**PROBLEM REQUIREMENTS**
When duplicating the records beneath this instruction, omit every picture and keep all else exact.

[Version comparison data]
Start of Block
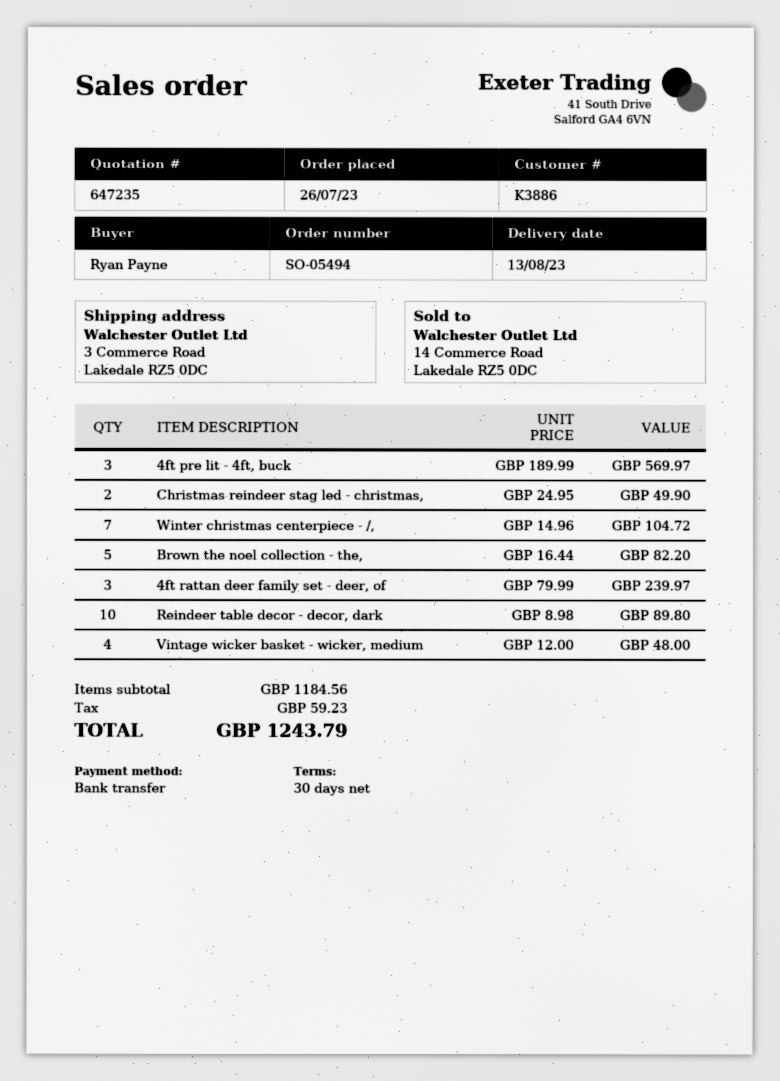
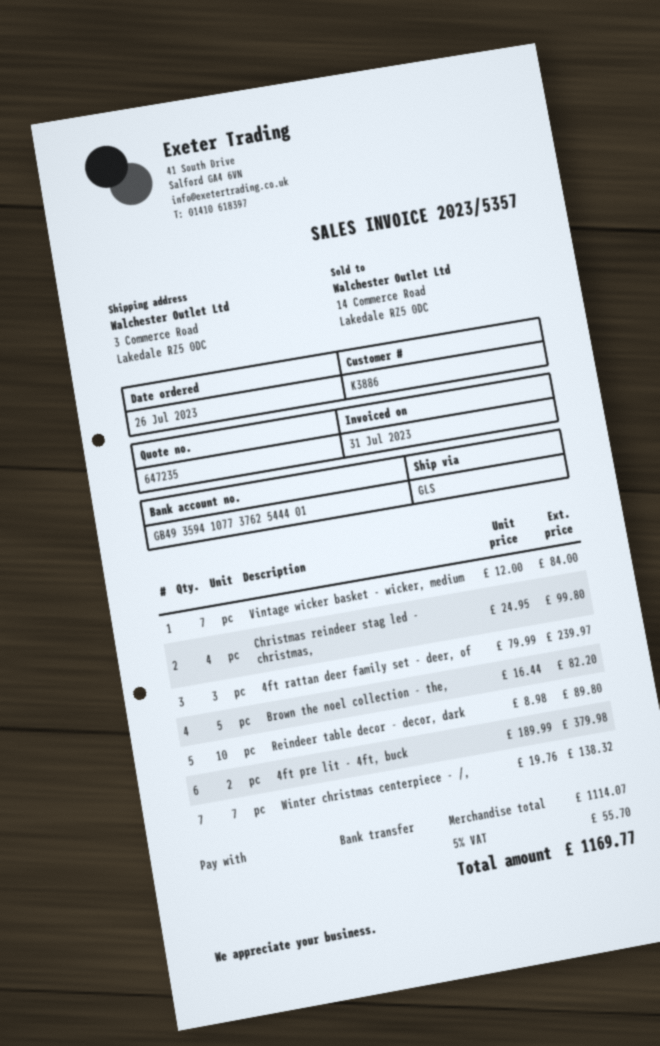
4ft pre lit - 4ft, buck: 3 x 189.99 = 569.97 -> 2 x 189.99 = 379.98
Christmas reindeer stag led - christmas,: 2 x 24.95 = 49.90 -> 4 x 24.95 = 99.80
Winter christmas centerpiece - /,: 7 x 14.96 = 104.72 -> 7 x 19.76 = 138.32
Vintage wicker basket - wicker, medium: 4 x 12.00 = 48.00 -> 7 x 12.00 = 84.00
subtotal: 1184.56 -> 1114.07
tax: 59.23 -> 55.70
total: 1243.79 -> 1169.77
End of Block
**ANSWER SECTION**
4ft pre lit - 4ft, buck: 3 x 189.99 = 569.97 -> 2 x 189.99 = 379.98
Christmas reindeer stag led - christmas,: 2 x 24.95 = 49.90 -> 4 x 24.95 = 99.80
Winter christmas centerpiece - /,: 7 x 14.96 = 104.72 -> 7 x 19.76 = 138.32
Vintage wicker basket - wicker, medium: 4 x 12.00 = 48.00 -> 7 x 12.00 = 84.00
subtotal: 1184.56 -> 1114.07
tax: 59.23 -> 55.70
total: 1243.79 -> 1169.77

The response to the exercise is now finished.